Nvidia RTX 6000 Pro Blackwell Workstation Settings
- 1. Install Pytorch
- 2. Install Unsloth
- 3. Install TLR
- 3. Install Tensorflow
- 4. Install vLLM
- 5. Stable Diffusion WebUI
- 6. CONTINUE on Pycharm
1. Install Pytorch
1.1 Pytorch with CUDA 13.0
create requirements.txt
--index-url https://pypi.org/simple
--extra-index-url https://download.pytorch.org/whl/cu130
nvidia-cudnn-cu13
nvidia-cublas
nvidia-cufft
nvidia-curand
nvidia-cusolver
nvidia-cusparse
nvidia-nccl-cu13
torch
torchvision
transformers
$ uv pip install -r requirements.txt --system
1.2 Pytorch with CUDA 12.8
create requirements.txt
--index-url https://pypi.org/simple
--extra-index-url https://download.pytorch.org/whl/cu128
nvidia-cudnn-cu12
nvidia-cublas-cu12
nvidia-cufft-cu12
nvidia-curand-cu12
nvidia-cusolver-cu12
nvidia-cusparse-cu12
nvidia-nccl-cu12
torch
torchvision
transformers
또는
uv pip install nvidia-cudnn-cu12 \
nvidia-cublas-cu12 \
nvidia-cufft-cu12 \
nvidia-curand-cu12 \
nvidia-cusolver-cu12 \
nvidia-cusparse-cu12 \
nvidia-nccl-cu12 \
torch \
torchvision \
transformers \
--index-url https://pypi.org/simple \
--extra-index-url https://download.pytorch.org/whl/cu128
$ uv pip install -r requirements.txt --system
1.3 setting .bashrc
modify ~/.bashrc
NVIDIA_HOME is different, depending on your python version
# CUDA
NVIDIA_HOME="$HOME/.pyenv/versions/3.12.10/lib/python3.12/site-packages/nvidia"

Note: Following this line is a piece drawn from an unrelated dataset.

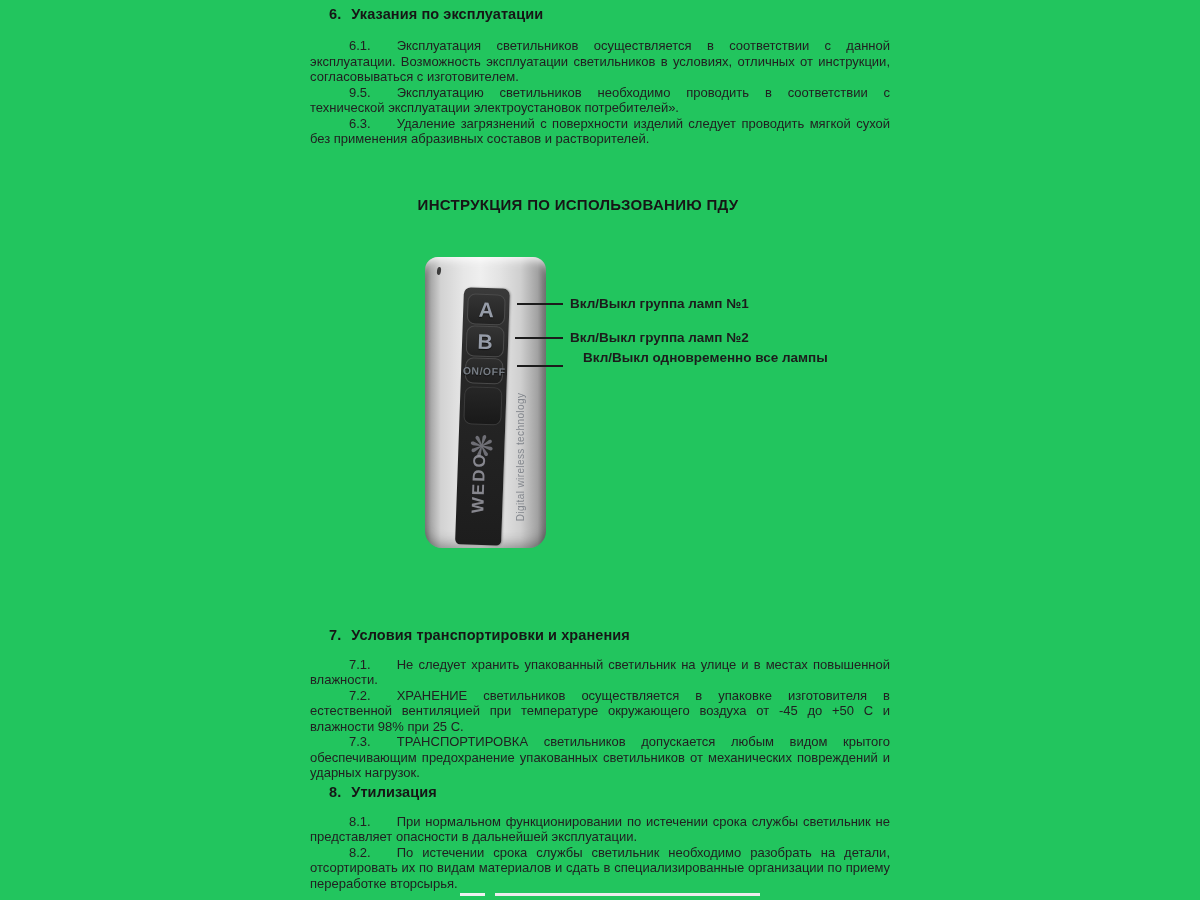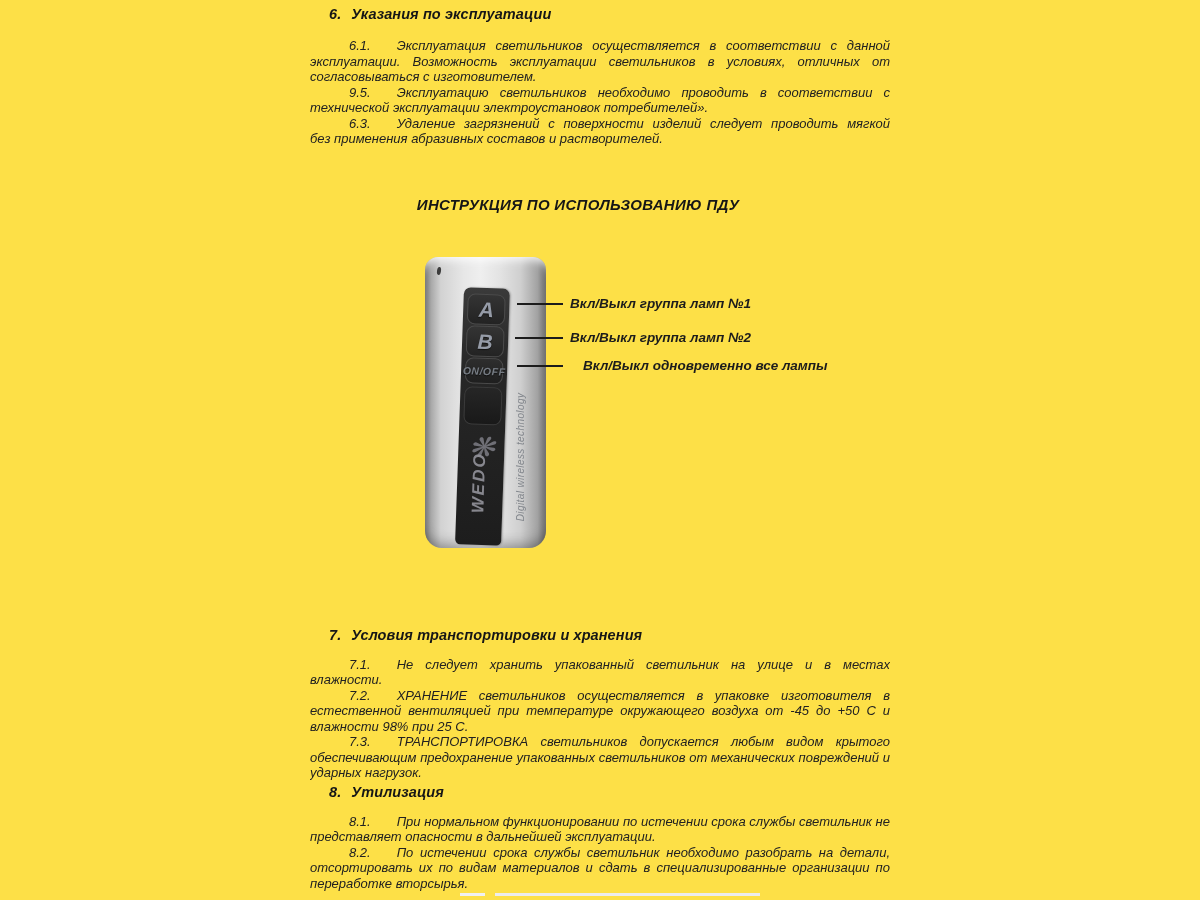"6. Указания по эксплуатации" .page { background: #fde047 -> #22c55e; font-style: italic -> none }
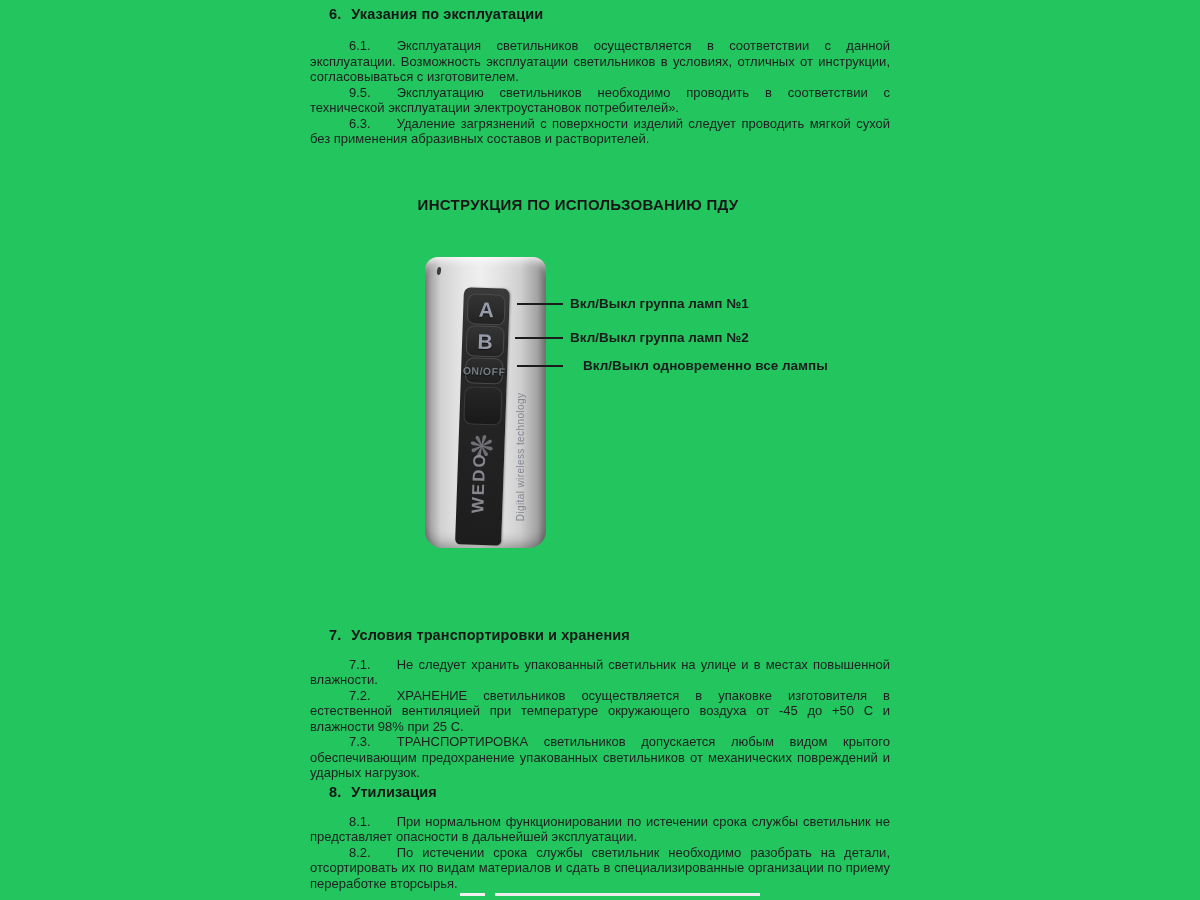"Вкл/Выкл одновременно все лампы" .ct-3 { top: 101px -> 93px }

# 2. Add necessary libraries into LD_LIBRARY_PATH에
export LD_LIBRARY_PATH=$LD_LIBRARY_PATH:${NVIDIA_HOME}/cu13/lib
export LD_LIBRARY_PATH=$LD_LIBRARY_PATH:${NVIDIA_HOME}/cudnn/lib
export LD_LIBRARY_PATH=$LD_LIBRARY_PATH:${NVIDIA_HOME}/cublas/lib
export LD_LIBRARY_PATH=$LD_LIBRARY_PATH:${NVIDIA_HOME}/cufft/lib
export LD_LIBRARY_PATH=$LD_LIBRARY_PATH:${NVIDIA_HOME}/curand/lib
export LD_LIBRARY_PATH=$LD_LIBRARY_PATH:${NVIDIA_HOME}/cusolver/lib
export LD_LIBRARY_PATH=$LD_LIBRARY_PATH:${NVIDIA_HOME}/cusparse/lib
export LD_LIBRARY_PATH=$LD_LIBRARY_PATH:${NVIDIA_HOME}/nccl/lib
1.4 Test
$ python -c "import torch; print(torch.__version__)"
import time
import os
# Suppress TF logs for cleaner output
os.environ['TF_CPP_MIN_LOG_LEVEL'] = '3'
def test_pytorch():
print("--- PyTorch Check ---")
import torch
if torch.cuda.is_available():
device = torch.device("cuda")
gpu_name = torch.cuda.get_device_name(0)
vram = torch.cuda.get_device_properties(0).total_memory / 1e9
print(f"✅ GPU Detected: {gpu_name} ({vram:.2f} GB VRAM)")
# Simple Compute Test
x = torch.randn(5000, 5000, device=device)
y = torch.randn(5000, 5000, device=device)
start = time.time()
result = torch.matmul(x, y)
torch.cuda.synchronize() # Wait for compute to finish
print(f"✅ Matrix Mul (5k x 5k) Time: {time.time() - start:.4f}s")
else:
print("❌ PyTorch cannot see the GPU.")
test_pytorch()
2. Install Unsloth
- my conclusion, Unsloth doesn’t work with Tensorflow Nightly version.
- I decided not to install tensorflow in system level (I will use Tensorflow in virtualenv)
$ pip install unsloth
#$ pip install tf-keras transformers --no-deps
# must install it again to upgrade torch and torchvision.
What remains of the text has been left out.